I find it hard to stay angry at people, and I found the same when I was watching movies, seeing how they were angry, for a second, and then in a different scene, they’re not anymore. It was almost a relief because I don’t hold anger well and watching movies where it’s like that means I can do it. Maybe it’s not healthy. If I go to a therapist, they might say don’t switch your emotions off. But it’s almost become this conflict of, if I’ve watched Friends so many times, I’m not a big fan of it. But also, you feel you get to know the characters. I found it hard to answer texts. I must have offended so many people this year because I’ve found it overwhelming, where my only method of contact is to refer, and I hate my phone. I hate how it makes me feel. So, I’ve hurt people by not answering them. But then, watching these programmes, it’s like you feel you know them, or you can relate with the people.

It’s that escapism from reality and society in everyday life.

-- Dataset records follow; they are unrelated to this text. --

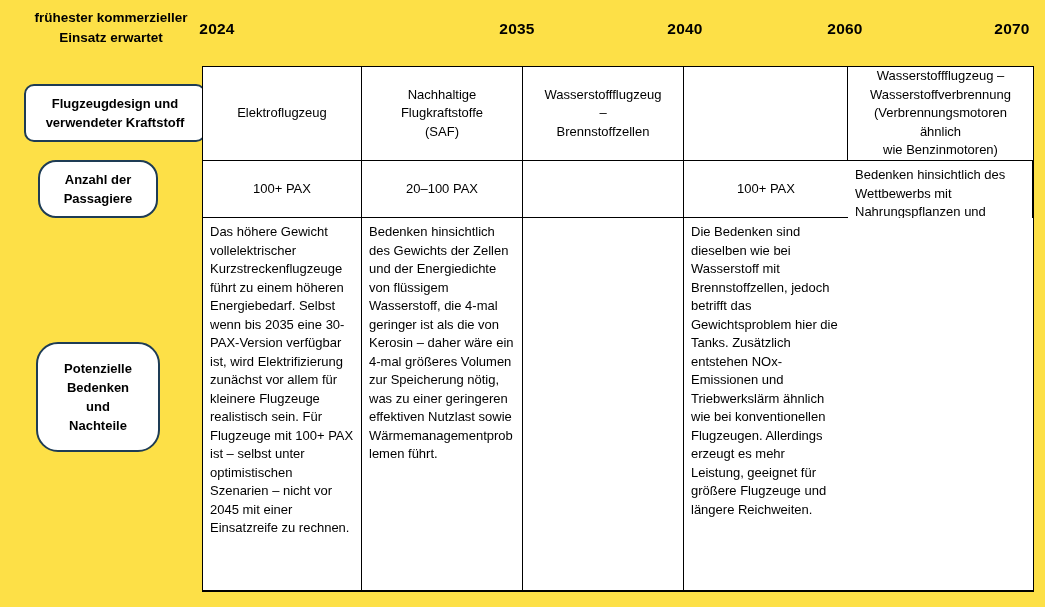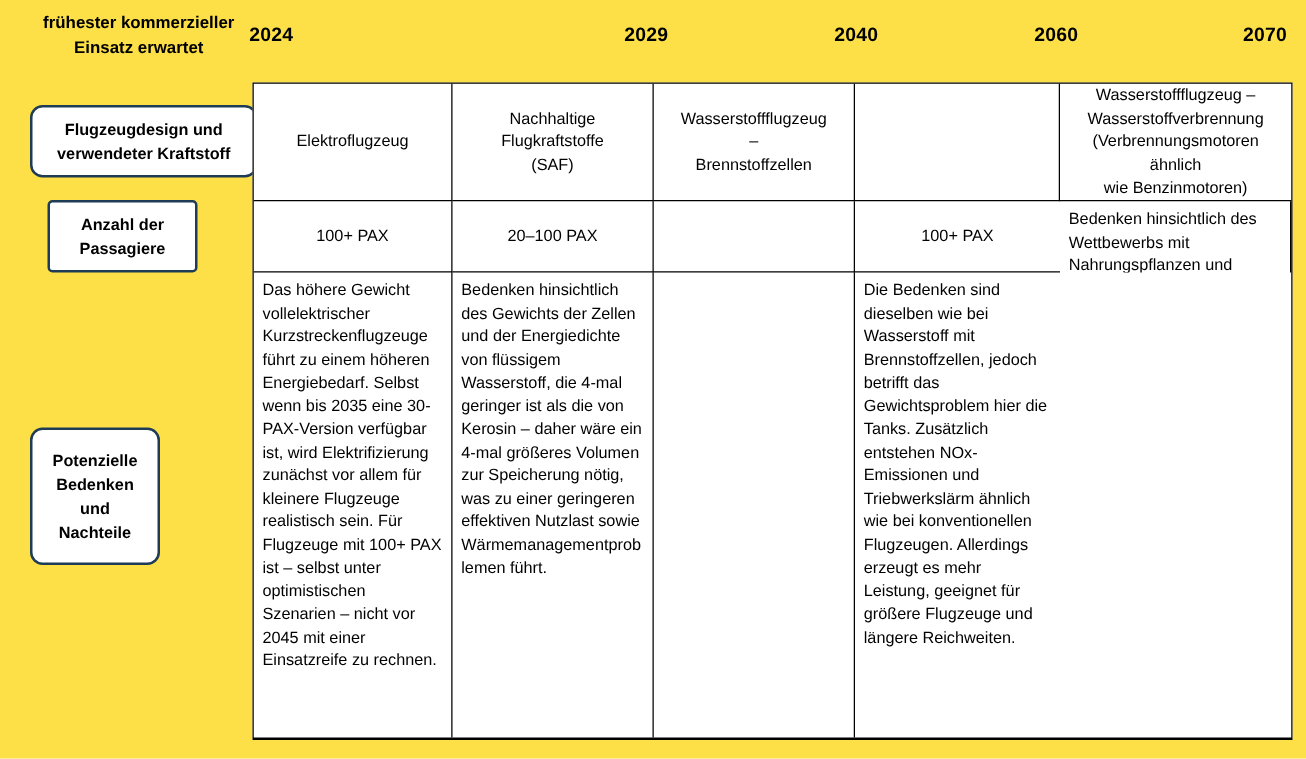--- a/index.html
+++ b/index.html
@@ -45,22 +45,22 @@
     justify-content: center;
     text-align: center;
     font-weight: bold;
     font-size: 13px;
     line-height: 19px;
     white-space: pre-line;
     box-sizing: border-box;
     padding: 2px 6px;
   }
   .rowbox-1 { left: 8px;  top: 84px;  width: 182px; height: 58px;  border-radius: 10px; margin-left: 16px; }
-  .rowbox-2 { left: 38px; top: 160px; width: 120px; height: 58px;  border-radius: 4px; }
-  .rowbox-3 { left: 24px; top: 342px; width: 104px; height: 110px; border-radius: 10px; }
+  .rowbox-2 { left: 38px; top: 160px; width: 120px; height: 58px;  border-radius: 18px; }
+  .rowbox-3 { left: 36px; top: 342px; width: 124px; height: 110px; border-radius: 22px; }
 
   
   .grid {
     position: absolute;
     left: 202px; top: 66px;
     width: 832px; height: 526px;
     box-sizing: border-box;
     border: 1.5px solid #000000;
     border-bottom-width: 2px;
     display: grid;
@@ -103,21 +103,21 @@
 </style>
 </head>
 <body>
 
 <div class="stage">
 
   <div class="corner-label">frühester kommerzieller
 Einsatz erwartet</div>
 
   <div class="year" style="left:217px">2024</div>
-  <div class="year" style="left:517px">2029</div>
+  <div class="year" style="left:517px">2035</div>
   <div class="year" style="left:685px">2040</div>
   <div class="year" style="left:845px">2060</div>
   <div class="year" style="left:1012px">2070</div>
 
   <div class="rowbox rowbox-1">Flugzeugdesign und
 verwendeter Kraftstoff</div>
   <div class="rowbox rowbox-2">Anzahl der
 Passagiere</div>
   <div class="rowbox rowbox-3">Potenzielle
 Bedenken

Exactly. I turned my phone off a couple of weeks at a time and binged movies. It’s got to a point where we’re doing anything that we can to survive right now, even now, when things are opening up. I’m kind of worried about things opening up now, where it’s gone from being uncomfortable being trapped inside to the opposite where now is comfortable because this is where I’ve got all of my comfort things. This is where I’ve got all my DVDs and everything that I want to do. Also, I’ve somehow got back to collecting CDs. When I was little, when we lived in Spain, we had a massive CD and DVD collection. My basement is ridiculous. I keep telling my dad that we need to get rid of some. 

 

We’ve created a universe where the house hasn’t changed. But we’ve had to make it more versatile in the sense of creating hobbies to do inside, creating escapism – this room has never felt bigger. This is crazy because I also could do with a change of scenery. I switch rooms in the house and have somewhere else to work. I’ve had to make this house into a massive universe. And I think expanding that when you watch movies or some people play video games, whatever it is, you’ve expanded it because you’ve created with your imagination. 

Overall, what was the starting point of the EP, and how would you break down the creative process?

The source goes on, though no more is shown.